START MATERIAL PROVIDED

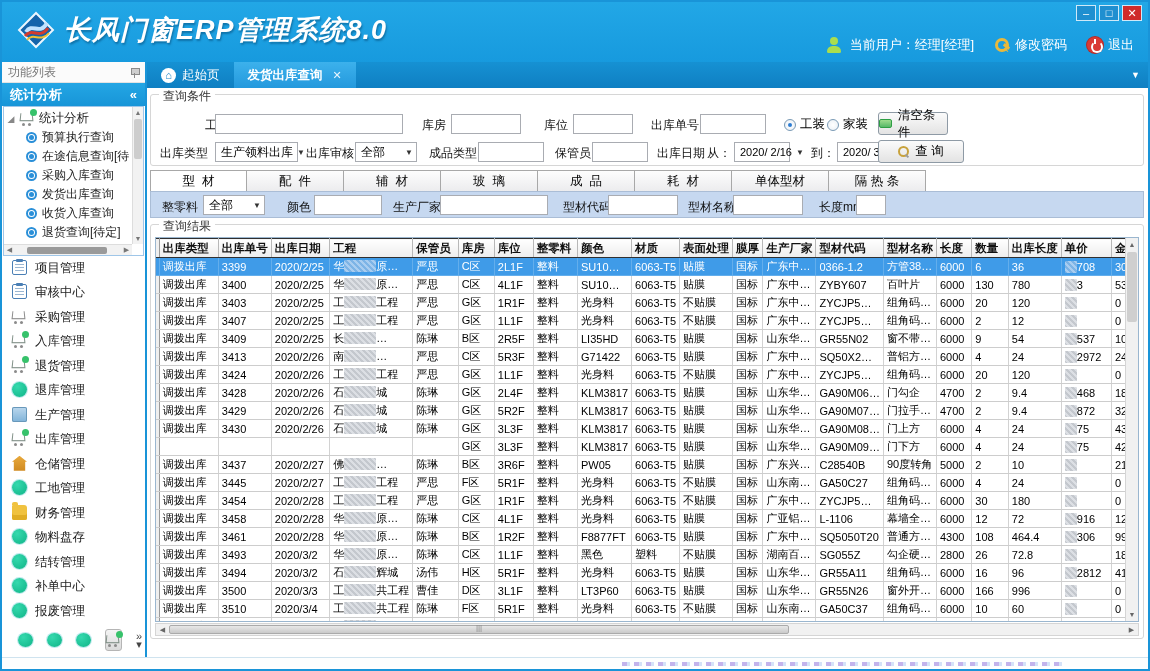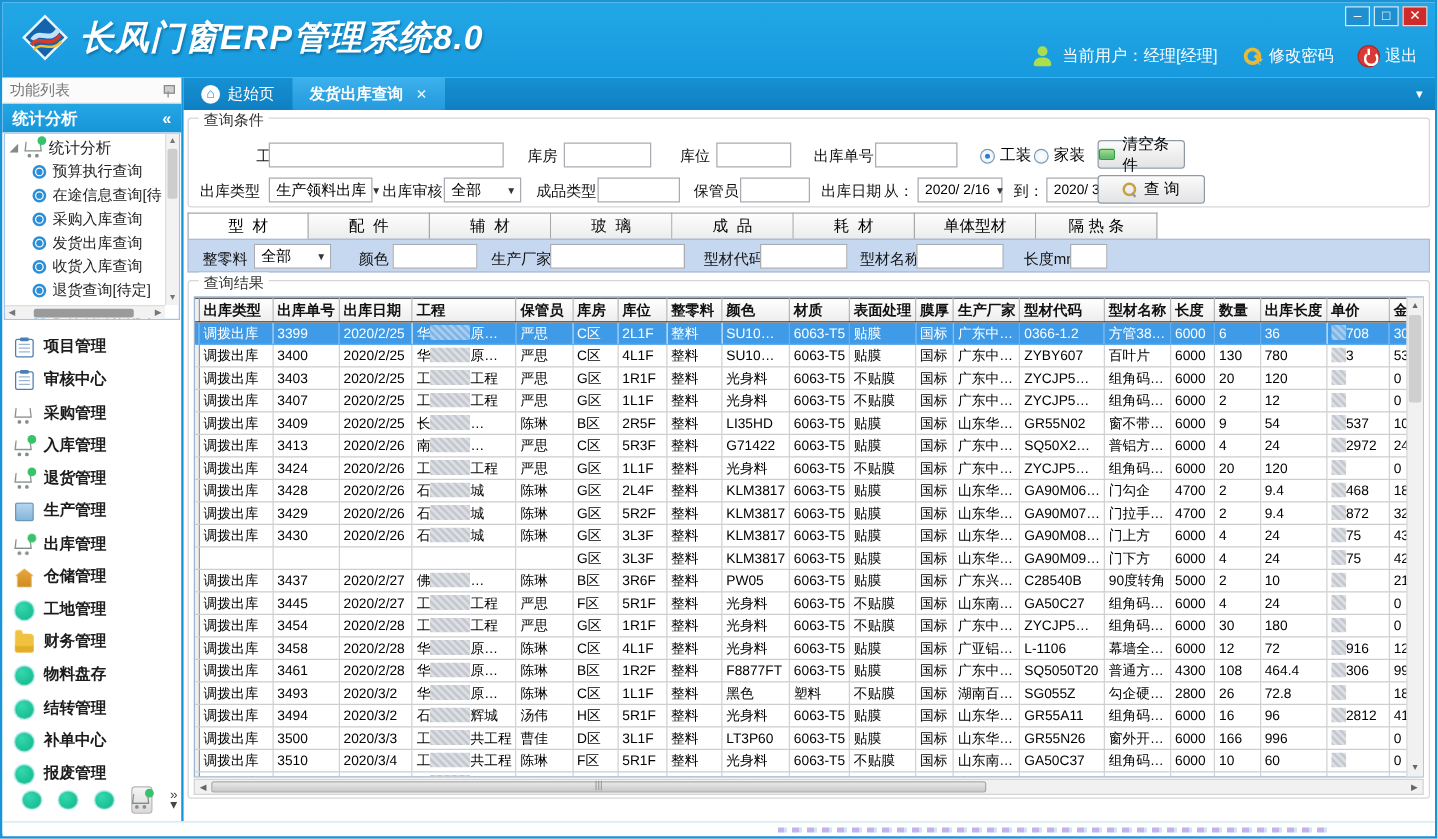"2020/ 2/16" div.fsel { width: 68px -> 56px }
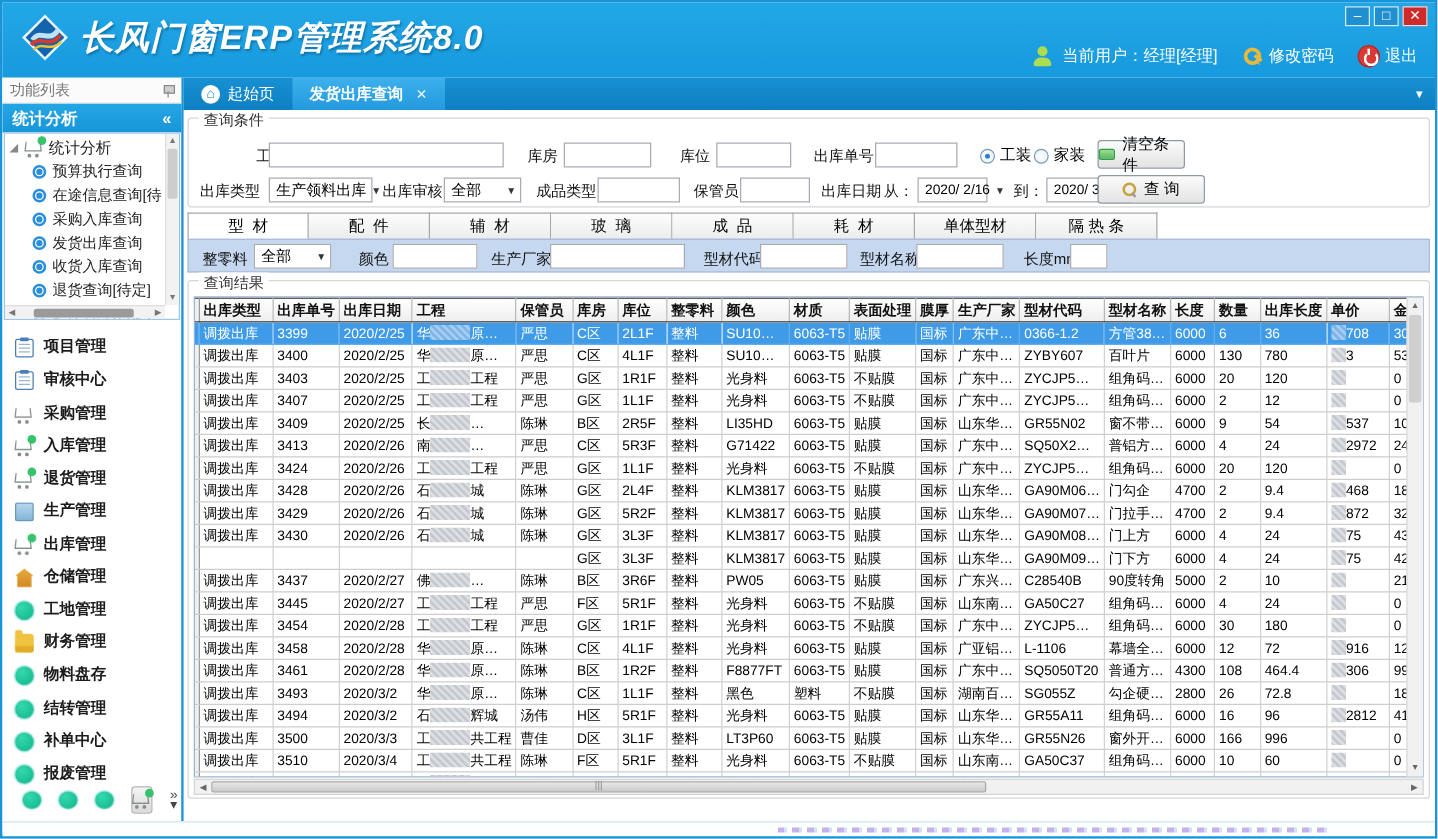"项目管理" .menu-item { align-items: flex-end -> flex-start; font-weight: bold -> normal }
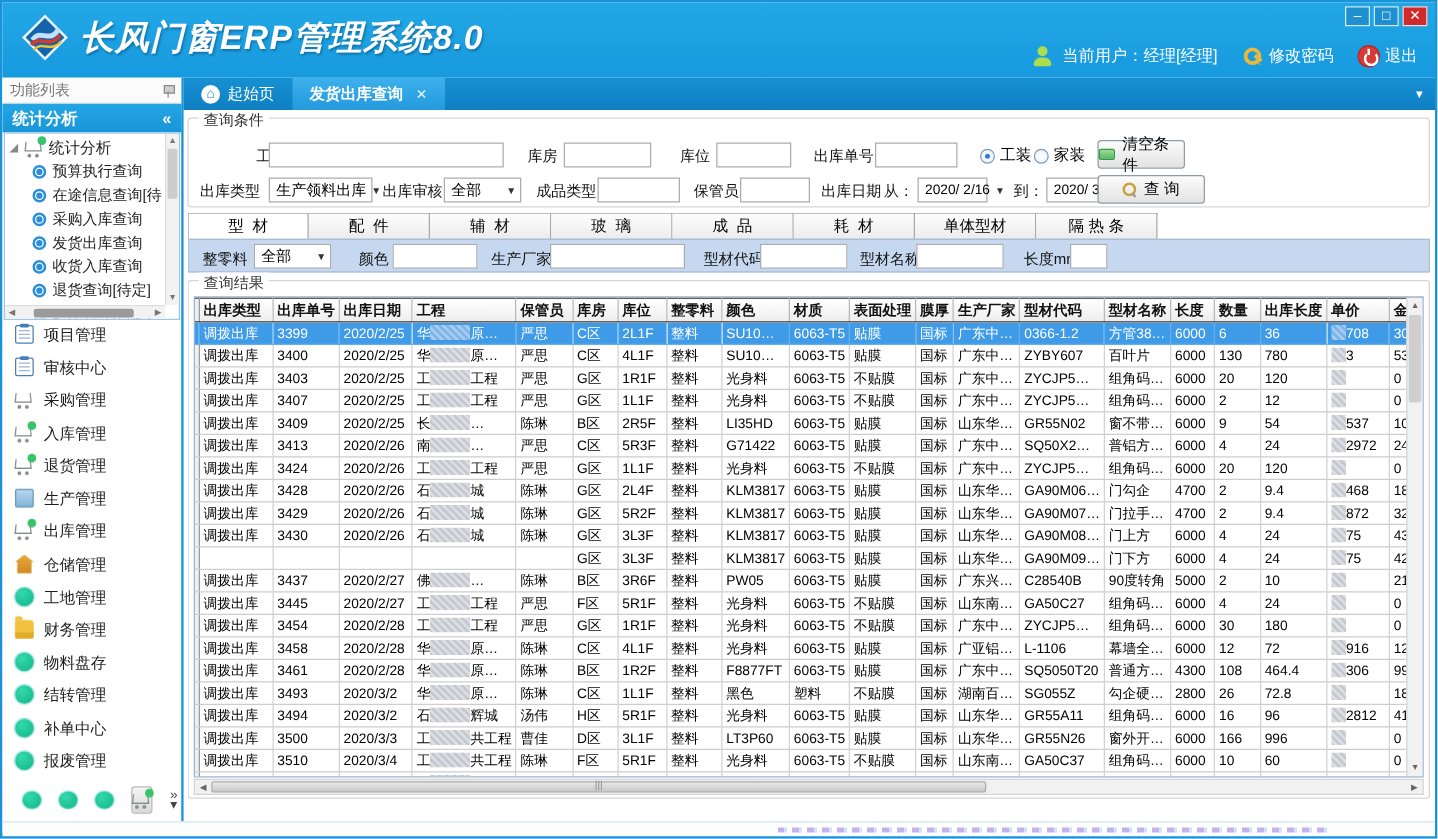"退库管理" div.menu-item { html: none -> <div> <span></span> <span>退库管理</span> </div> }
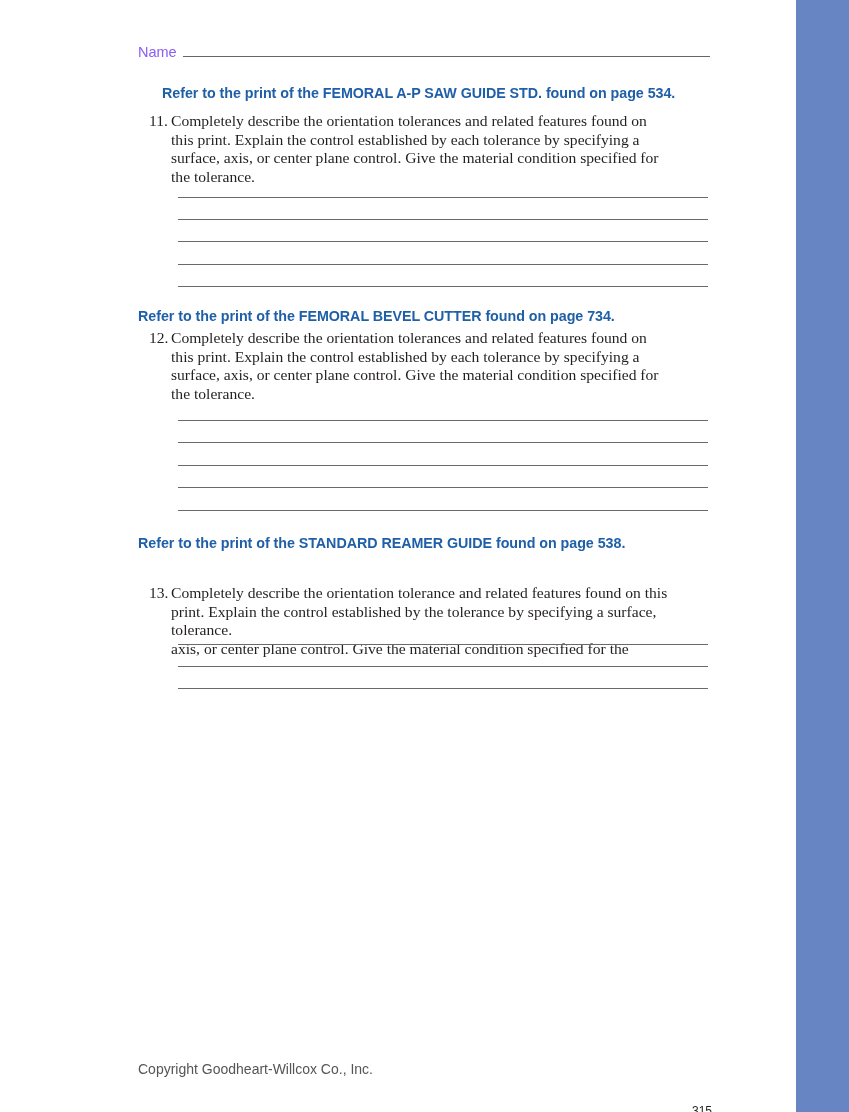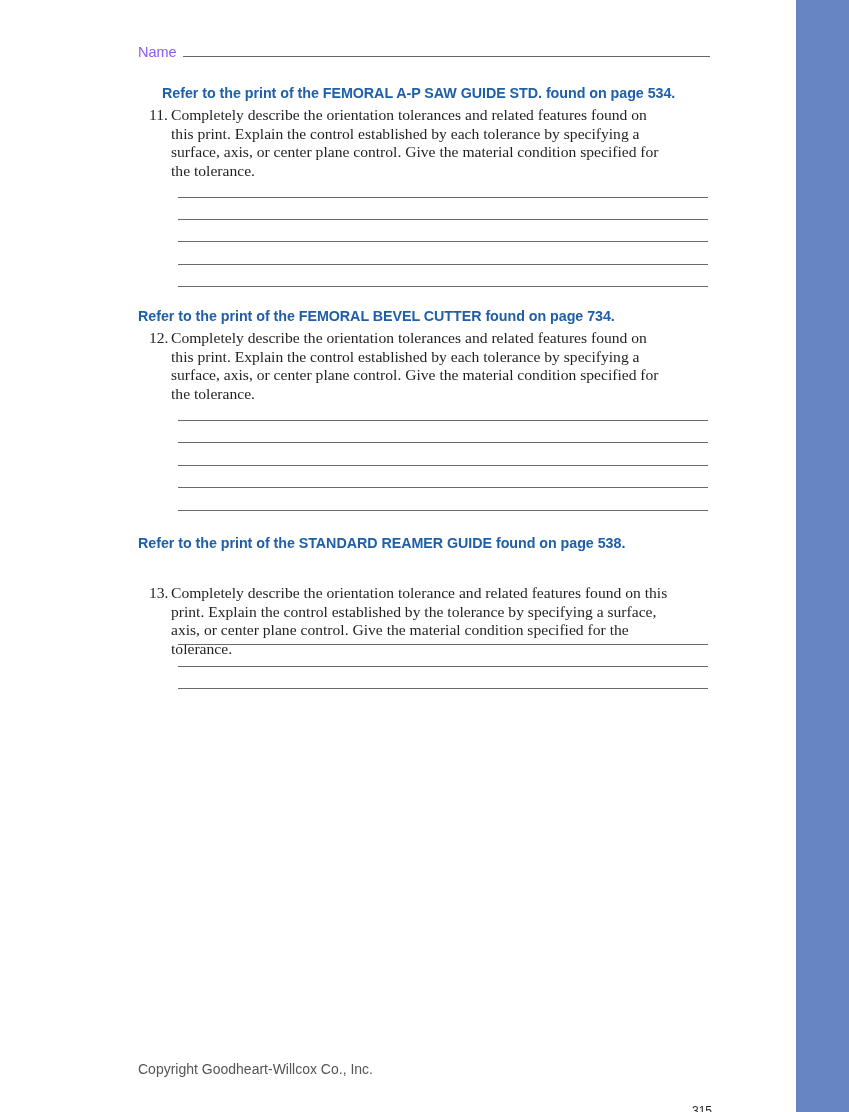"11. Completely describe the orientation" div.question { top: 106px -> 112px }
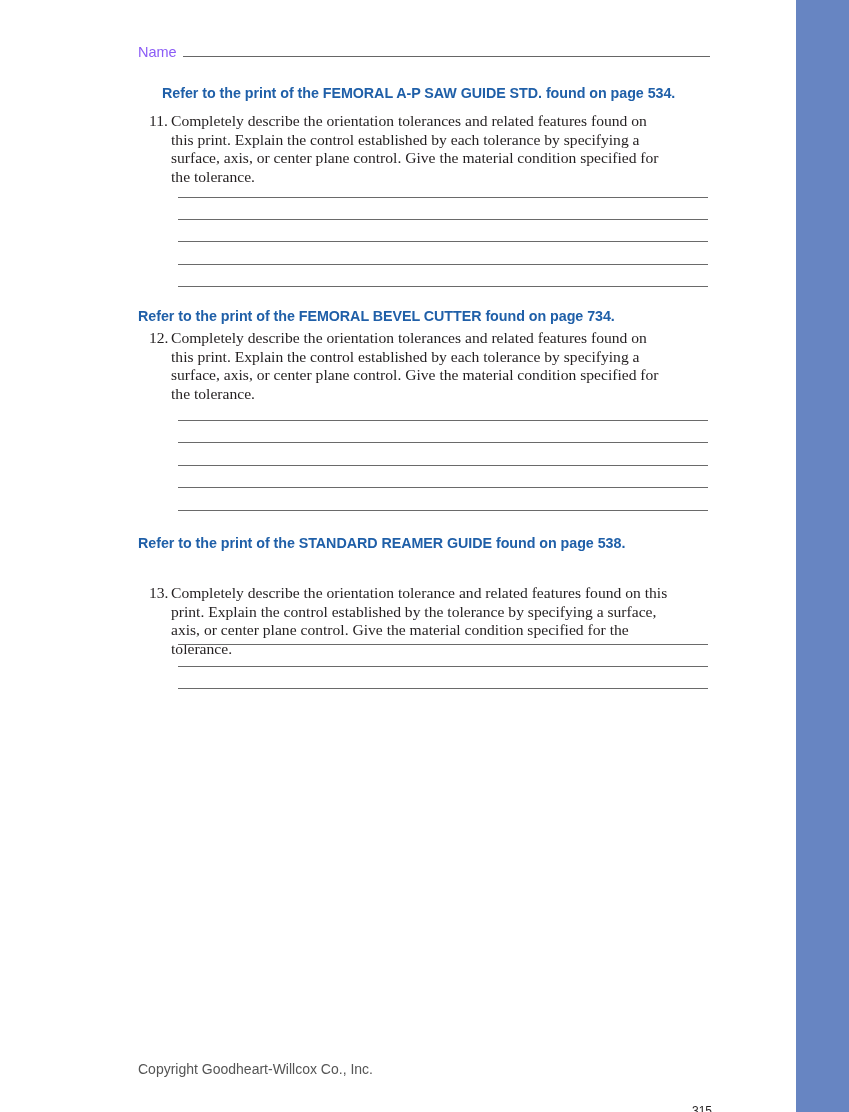"axis, or center plane control." span.qline { order: before "tolerance." -> after "tolerance." }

END MATERIAL PROVIDED

TO DO: Copy word for word every line from the one holding "html: none ->" to the end of the listing, both ends included, but do not copy any pictures.

RESULT OF THIS EXERCISE:
"退库管理" div.menu-item { html: none -> <div> <span></span> <span>退库管理</span> </div> }
"11. Completely describe the orientation" div.question { top: 106px -> 112px }
"axis, or center plane control." span.qline { order: before "tolerance." -> after "tolerance." }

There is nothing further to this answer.